Of course, maintenance now kicks in. Currently at 3.18.3 on top of PHP 5.1.6, Apache 2.2.3, Postgres 8.1.11 (over a current CentOS5 virtual server ie yum check-update lists nothing).
Any reason to upgrade PHP or Postgres? Reasons not to? I'm trying to walk the fine line between staying current (bug/security fixes primarily) and breaking what already works.
In general, how does one find out what is the most recent safe version of PHP, Postgres etc that should be used with a MSM release? As distinct from the minimum version requirements. Apologies if I've overlooked some docs.
thanks, martin
[quote]MSM installation ticking along nicely
at www.deddington.org.uk. Many thanks to the patient replies to my various posts.
Of course, maintenance now kicks in. Currently at 3.18.3 on top of PHP 5.1.6, Apache 2.2.3, Postgres 8.1.11 (over a current CentOS5 virtual server ie yum check-update lists nothing).
Any reason to upgrade PHP or Postgres? Reasons not to? I'm trying to walk the fine line between staying current (bug/security fixes primarily) and breaking what already works.
In general, how does one find out what is the most recent safe version of PHP, Postgres etc that should be used with a MSM release? As distinct from the minimum version requirements. Apologies if I've overlooked some docs.
thanks, martin[/quote]
No reason to upgrade core packages generally if there are no vendor updates. There are some improvements to postgres performance in the newer releases, but nothing huge from 8.1. I would upgrade Matrix though - there are some nice new features, and some bugfixes.
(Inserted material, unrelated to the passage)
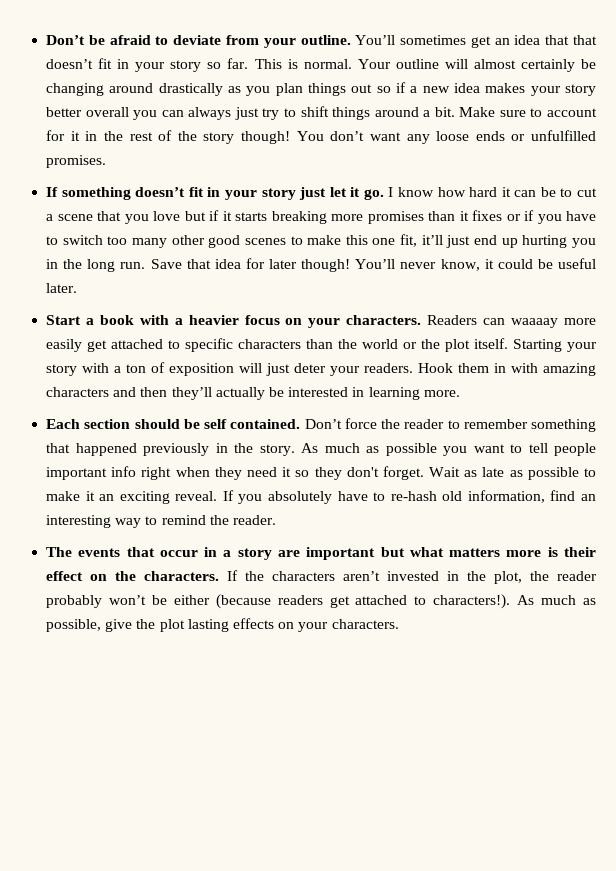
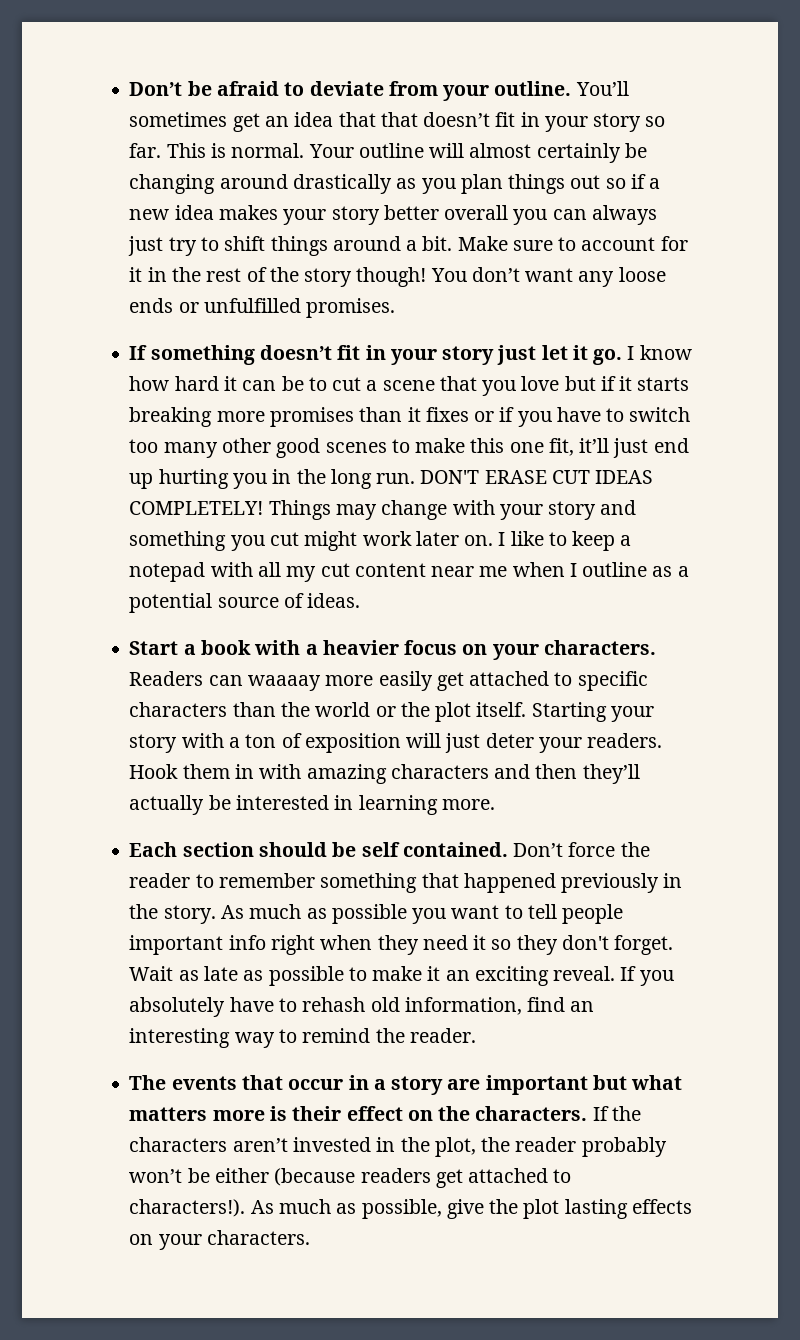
- Save that idea for later though! You’ll never know, it could be useful later.
+ DON'T ERASE CUT IDEAS COMPLETELY! Things may change with your story and something you cut might work later on. I like to keep a notepad with all my cut content near me when I outline as a potential source of ideas.
- If you absolutely have to re-hash old information, find an interesting way to remind the reader.
+ If you absolutely have to rehash old information, find an interesting way to remind the reader.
Thanks Justin. Upgraded to 3.18.5 earlier this evening.
cheers, martin
One of the main selling points of an Enterprise Linux distribution, i.e. RHEL/OEL/CentOS, is that the major versions of packages do not change for the life of the release, giving you stability for 24+ months on your production server infrastructure. At the same time, bug fixes and security patches are backported by the vendor into the stable release, so there is no requirement to "roll-your-own" version of software packages in order to maintain compliance with security and audit policy.
However, particularly in Australia, I've found many external auditing companies are not aware of this backporting process, so they look purely at the major version reported by the binary to determine how up-to-date the software is. This can lead to issues where the vendor has already backported a particular security patch from a more recent version but obviously the major version has not changed. You need to make your auditors aware that you are running a fully patched Enterprise Linux distribution.
This is the key advantage of running a commercial Enterprise Linux distribution. I'm obviously biased towards Oracle Enterprise Linux, but Red Hat and SUSE are the same.